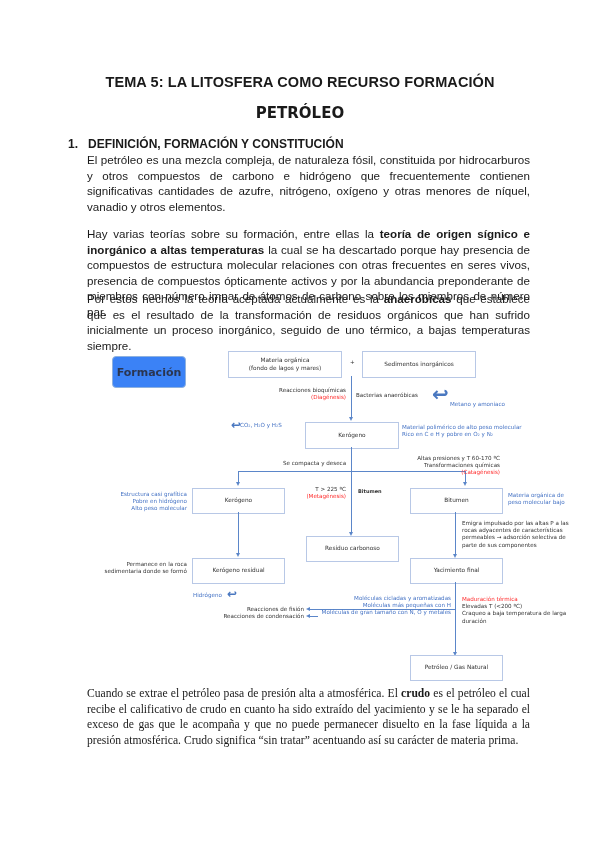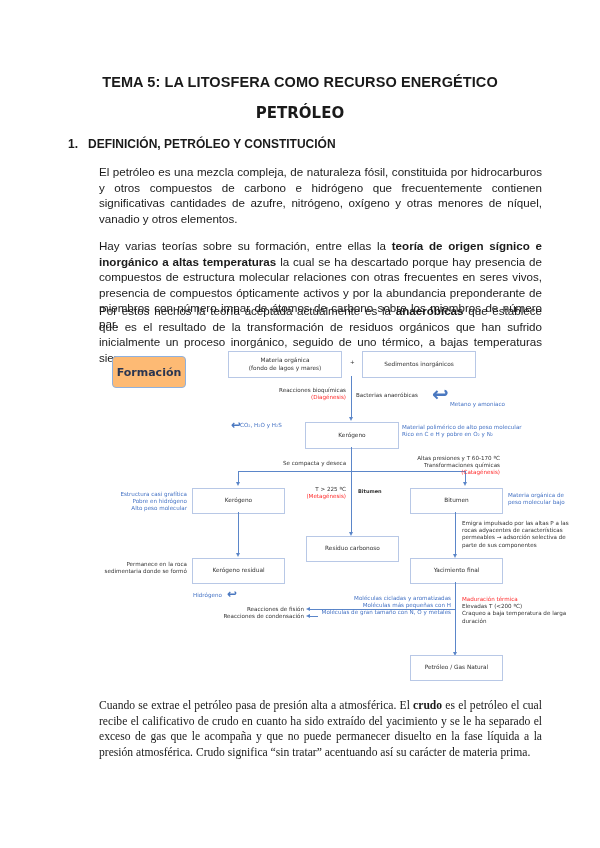--- a/index.html
+++ b/index.html
@@ -5,53 +5,53 @@
   html, body { margin: 0; padding: 0; background: #ffffff; }
   body { width: 600px; height: 848px; position: relative; overflow: hidden;
          font-family: "Liberation Sans", sans-serif; color: #1a1a1a; }
   .title { position: absolute; left: 0; width: 600px; top: 74px; text-align: center;
            font-weight: bold; font-size: 14.5px; letter-spacing: 0.1px; }
   .subtitle { position: absolute; left: 0; width: 600px; top: 104px; text-align: center;
               font-weight: bold; font-size: 15px; font-family: "DejaVu Sans", sans-serif; }
   .section-head { position: absolute; left: 68px; top: 137px; font-weight: bold; font-size: 12px; }
   .section-head .num { display: inline-block; width: 20px; }
   .para { position: absolute; left: 87px; width: 443px; font-size: 11.6px; line-height: 15.5px;
-          text-align: justify; margin: 12px; }
+          text-align: justify; margin: 0; }
   .p1 { top: 152px; }
   .p2 { top: 226px; }
   .p3 { top: 291px; }
   .p4 { top: 686px; font-family: Liberation Serif, serif; }
 
   .diagram { position: absolute; left: 100px; top: 342px; width: 500px; height: 330px; }
   .dg { position: absolute; font-family: "DejaVu Sans", sans-serif; font-size: 5.6px; line-height: 7.2px; color: #333; }
   .box { position: absolute; border: 1px solid #b8c8e6; background: #fff; display: flex;
          align-items: center; justify-content: center; text-align: center;
          font-family: "DejaVu Sans", sans-serif; font-size: 5.8px; line-height: 7.4px; color: #333; }
-  .badge { position: absolute; left: 12px; top: 14px; width: 72px; height: 30px; background: #fdba74;
+  .badge { position: absolute; left: 12px; top: 14px; width: 72px; height: 30px; background: #3b82f6;
            border-radius: 4px; border: 1px solid #8eb1df; display: flex; align-items: center; justify-content: center;
            font-family: "DejaVu Sans", sans-serif; font-size: 11px; font-weight: bold; color: #2a3550; }
   .blue { color: #4472c4; }
   .red { color: #ff2a2a; }
   .right { text-align: right; }
   .line { position: absolute; background: #5b86c9; }
   .arrow-down { position: absolute; width: 0; height: 0; border-left: 2.5px solid transparent;
                 border-right: 2.5px solid transparent; border-top: 4px solid #5b86c9; }
   .arrow-left { position: absolute; width: 0; height: 0; border-top: 2.5px solid transparent;
                 border-bottom: 2.5px solid transparent; border-right: 4px solid #5b86c9; }
   .curl { position: absolute; color: #4a78c0; font-family: "DejaVu Sans", sans-serif; font-weight: bold; }
   b { font-weight: bold; }
 </style>
 </head>
 <body>
 
-<div class="title">TEMA 5: LA LITOSFERA COMO RECURSO ENERGÉTICO</div>
+<div class="title">TEMA 5: LA LITOSFERA COMO RECURSO FORMACIÓN</div>
 <div class="subtitle">PETRÓLEO</div>
 
 <div class="section-head">
-  <span class="num">1.</span><span>DEFINICIÓN, PETRÓLEO Y CONSTITUCIÓN</span>
+  <span class="num">1.</span><span>DEFINICIÓN, FORMACIÓN Y CONSTITUCIÓN</span>
 </div>
 
 <p class="para p1">El petróleo es una mezcla compleja, de naturaleza fósil, constituida por hidrocarburos y otros compuestos de carbono e hidrógeno que frecuentemente contienen significativas cantidades de azufre, nitrógeno, oxígeno y otras menores de níquel, vanadio y otros elementos.</p>
 <p class="para p2"><span>Hay varias teorías sobre su formación, entre ellas la </span><b>teoría de origen sígnico e inorgánico a altas temperaturas</b><span> la cual se ha descartado porque hay presencia de compuestos de estructura molecular relaciones con otras frecuentes en seres vivos, presencia de compuestos ópticamente activos y por la abundancia preponderante de miembros con número impar de átomos de carbono sobre los miembros de número par.</span></p>
 <p class="para p3"><span>Por estos hechos la teoría aceptada actualmente es la </span><b>anaeróbicas</b><span> que establece que es el resultado de la transformación de residuos orgánicos que han sufrido inicialmente un proceso inorgánico, seguido de uno térmico, a bajas temperaturas siempre.</span></p>
 
 <div class="diagram">
   <div class="badge">Formación</div>
 
   <div class="box" style="left:128px;top:9px;width:112px;height:25px;flex-direction:column;">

**What you should do:** Print the records above verbatim, minus any pictures.

**Exercise solution:**
--- a/index.html
+++ b/index.html
@@ -5,53 +5,53 @@
   html, body { margin: 0; padding: 0; background: #ffffff; }
   body { width: 600px; height: 848px; position: relative; overflow: hidden;
          font-family: "Liberation Sans", sans-serif; color: #1a1a1a; }
   .title { position: absolute; left: 0; width: 600px; top: 74px; text-align: center;
            font-weight: bold; font-size: 14.5px; letter-spacing: 0.1px; }
   .subtitle { position: absolute; left: 0; width: 600px; top: 104px; text-align: center;
               font-weight: bold; font-size: 15px; font-family: "DejaVu Sans", sans-serif; }
   .section-head { position: absolute; left: 68px; top: 137px; font-weight: bold; font-size: 12px; }
   .section-head .num { display: inline-block; width: 20px; }
   .para { position: absolute; left: 87px; width: 443px; font-size: 11.6px; line-height: 15.5px;
-          text-align: justify; margin: 12px; }
+          text-align: justify; margin: 0; }
   .p1 { top: 152px; }
   .p2 { top: 226px; }
   .p3 { top: 291px; }
   .p4 { top: 686px; font-family: Liberation Serif, serif; }
 
   .diagram { position: absolute; left: 100px; top: 342px; width: 500px; height: 330px; }
   .dg { position: absolute; font-family: "DejaVu Sans", sans-serif; font-size: 5.6px; line-height: 7.2px; color: #333; }
   .box { position: absolute; border: 1px solid #b8c8e6; background: #fff; display: flex;
          align-items: center; justify-content: center; text-align: center;
          font-family: "DejaVu Sans", sans-serif; font-size: 5.8px; line-height: 7.4px; color: #333; }
-  .badge { position: absolute; left: 12px; top: 14px; width: 72px; height: 30px; background: #fdba74;
+  .badge { position: absolute; left: 12px; top: 14px; width: 72px; height: 30px; background: #3b82f6;
            border-radius: 4px; border: 1px solid #8eb1df; display: flex; align-items: center; justify-content: center;
            font-family: "DejaVu Sans", sans-serif; font-size: 11px; font-weight: bold; color: #2a3550; }
   .blue { color: #4472c4; }
   .red { color: #ff2a2a; }
   .right { text-align: right; }
   .line { position: absolute; background: #5b86c9; }
   .arrow-down { position: absolute; width: 0; height: 0; border-left: 2.5px solid transparent;
                 border-right: 2.5px solid transparent; border-top: 4px solid #5b86c9; }
   .arrow-left { position: absolute; width: 0; height: 0; border-top: 2.5px solid transparent;
                 border-bottom: 2.5px solid transparent; border-right: 4px solid #5b86c9; }
   .curl { position: absolute; color: #4a78c0; font-family: "DejaVu Sans", sans-serif; font-weight: bold; }
   b { font-weight: bold; }
 </style>
 </head>
 <body>
 
-<div class="title">TEMA 5: LA LITOSFERA COMO RECURSO ENERGÉTICO</div>
+<div class="title">TEMA 5: LA LITOSFERA COMO RECURSO FORMACIÓN</div>
 <div class="subtitle">PETRÓLEO</div>
 
 <div class="section-head">
-  <span class="num">1.</span><span>DEFINICIÓN, PETRÓLEO Y CONSTITUCIÓN</span>
+  <span class="num">1.</span><span>DEFINICIÓN, FORMACIÓN Y CONSTITUCIÓN</span>
 </div>
 
 <p class="para p1">El petróleo es una mezcla compleja, de naturaleza fósil, constituida por hidrocarburos y otros compuestos de carbono e hidrógeno que frecuentemente contienen significativas cantidades de azufre, nitrógeno, oxígeno y otras menores de níquel, vanadio y otros elementos.</p>
 <p class="para p2"><span>Hay varias teorías sobre su formación, entre ellas la </span><b>teoría de origen sígnico e inorgánico a altas temperaturas</b><span> la cual se ha descartado porque hay presencia de compuestos de estructura molecular relaciones con otras frecuentes en seres vivos, presencia de compuestos ópticamente activos y por la abundancia preponderante de miembros con número impar de átomos de carbono sobre los miembros de número par.</span></p>
 <p class="para p3"><span>Por estos hechos la teoría aceptada actualmente es la </span><b>anaeróbicas</b><span> que establece que es el resultado de la transformación de residuos orgánicos que han sufrido inicialmente un proceso inorgánico, seguido de uno térmico, a bajas temperaturas siempre.</span></p>
 
 <div class="diagram">
   <div class="badge">Formación</div>
 
   <div class="box" style="left:128px;top:9px;width:112px;height:25px;flex-direction:column;">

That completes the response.